■ What is being asked ■
Please report how many lines in the records below contain the word "none", and give nothing else.

───── Records shown ─────

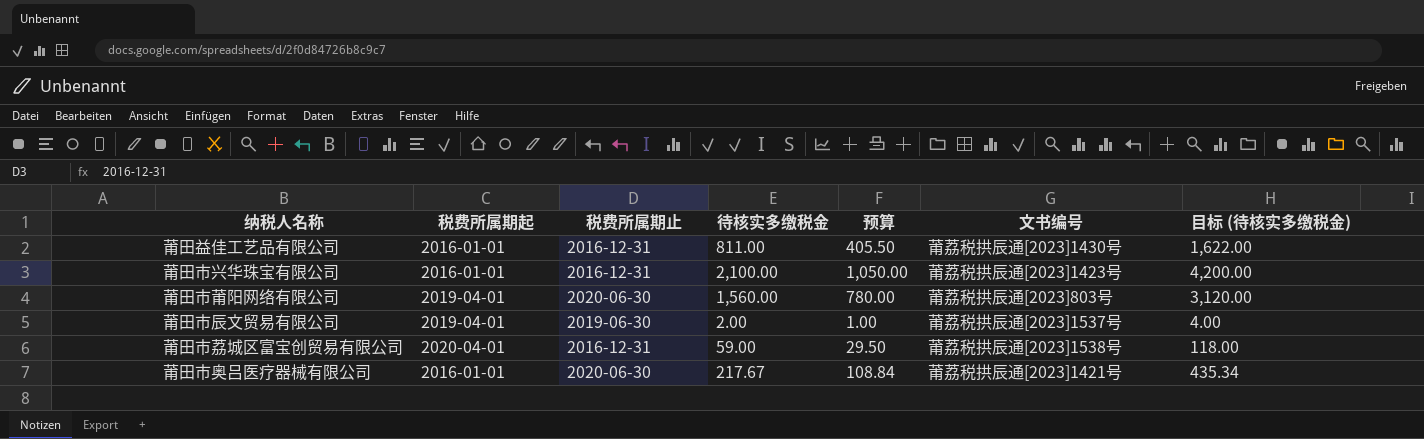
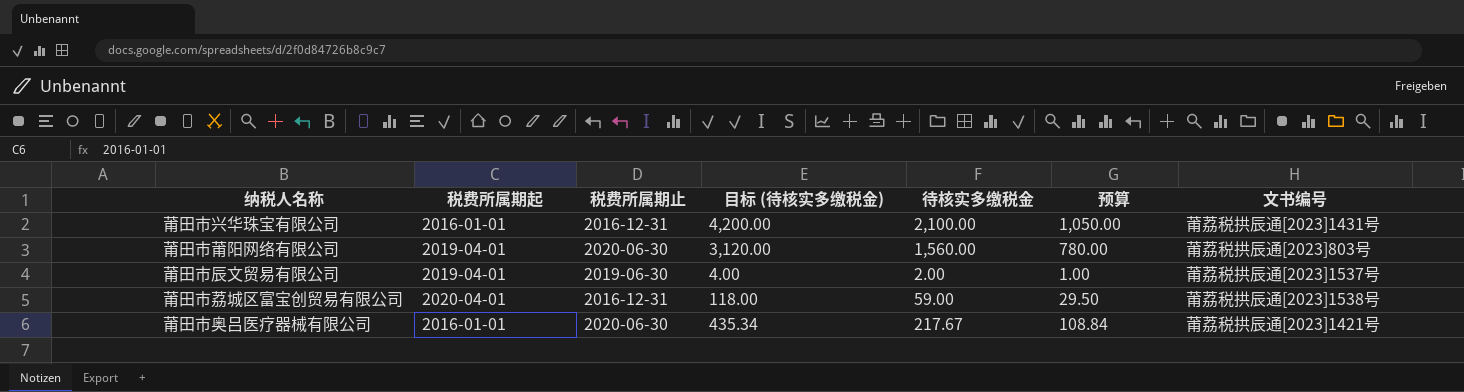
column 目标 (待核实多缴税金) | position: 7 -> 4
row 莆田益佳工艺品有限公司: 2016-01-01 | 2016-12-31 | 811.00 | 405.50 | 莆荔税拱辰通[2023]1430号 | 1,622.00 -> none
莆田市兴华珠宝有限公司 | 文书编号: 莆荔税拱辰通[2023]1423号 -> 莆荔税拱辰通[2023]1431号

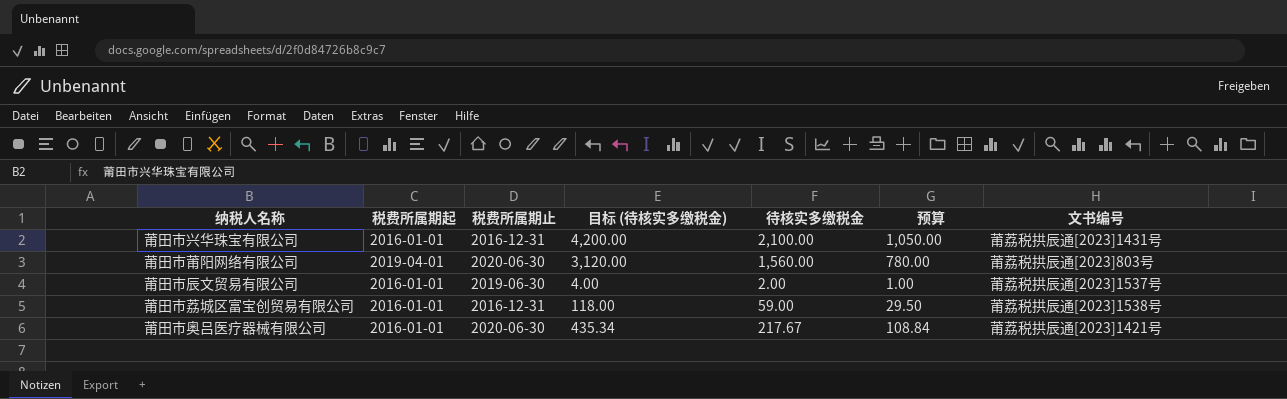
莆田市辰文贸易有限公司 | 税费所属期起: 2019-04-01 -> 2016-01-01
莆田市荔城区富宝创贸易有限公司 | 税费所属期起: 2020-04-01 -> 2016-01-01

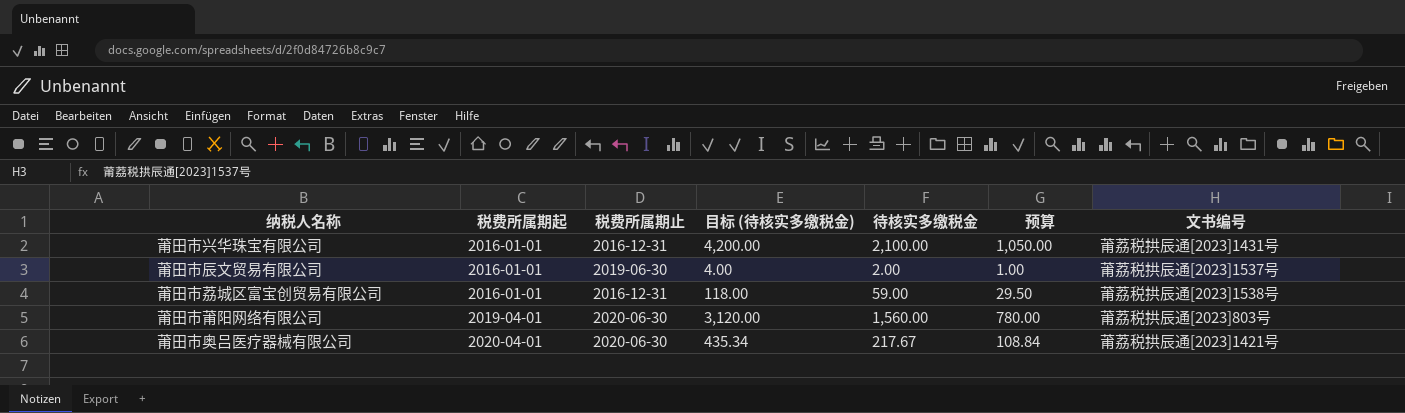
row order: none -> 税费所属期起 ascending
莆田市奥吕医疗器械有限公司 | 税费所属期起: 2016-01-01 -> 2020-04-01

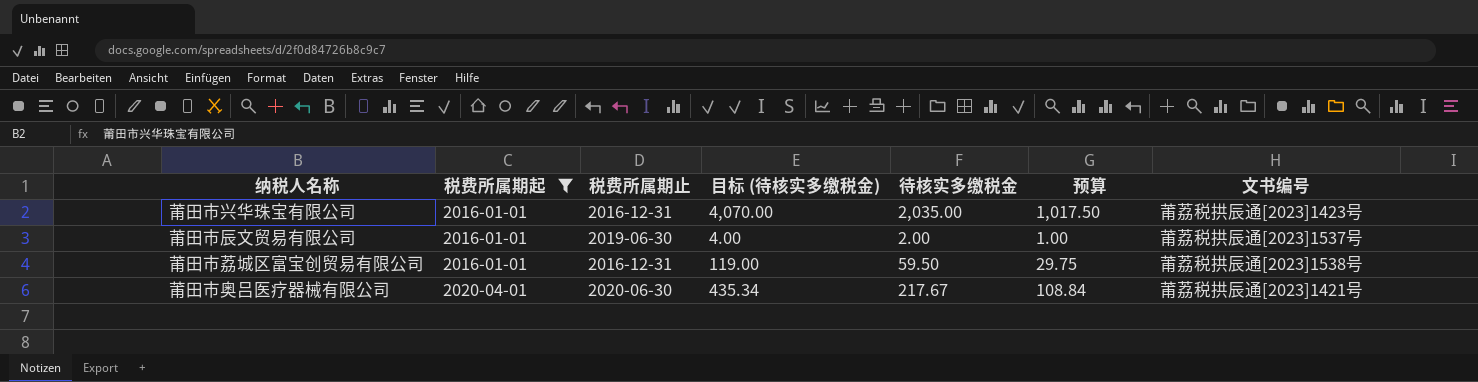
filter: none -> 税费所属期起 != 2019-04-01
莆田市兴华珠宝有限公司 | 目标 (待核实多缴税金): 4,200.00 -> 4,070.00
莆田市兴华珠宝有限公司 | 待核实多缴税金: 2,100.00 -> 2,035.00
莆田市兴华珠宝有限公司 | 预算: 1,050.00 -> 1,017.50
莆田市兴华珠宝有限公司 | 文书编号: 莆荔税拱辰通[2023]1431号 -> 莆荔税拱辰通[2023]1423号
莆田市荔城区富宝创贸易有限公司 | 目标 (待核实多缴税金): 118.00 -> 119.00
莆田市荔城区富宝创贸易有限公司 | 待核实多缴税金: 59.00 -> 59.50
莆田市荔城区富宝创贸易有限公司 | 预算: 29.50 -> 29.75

─────
───── Records shown ─────

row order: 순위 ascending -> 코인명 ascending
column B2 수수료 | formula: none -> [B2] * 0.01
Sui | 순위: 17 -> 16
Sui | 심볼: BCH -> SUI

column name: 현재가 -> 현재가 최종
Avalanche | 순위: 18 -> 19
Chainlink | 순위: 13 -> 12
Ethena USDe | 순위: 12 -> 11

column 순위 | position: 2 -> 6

─────

■ Answer below ■
4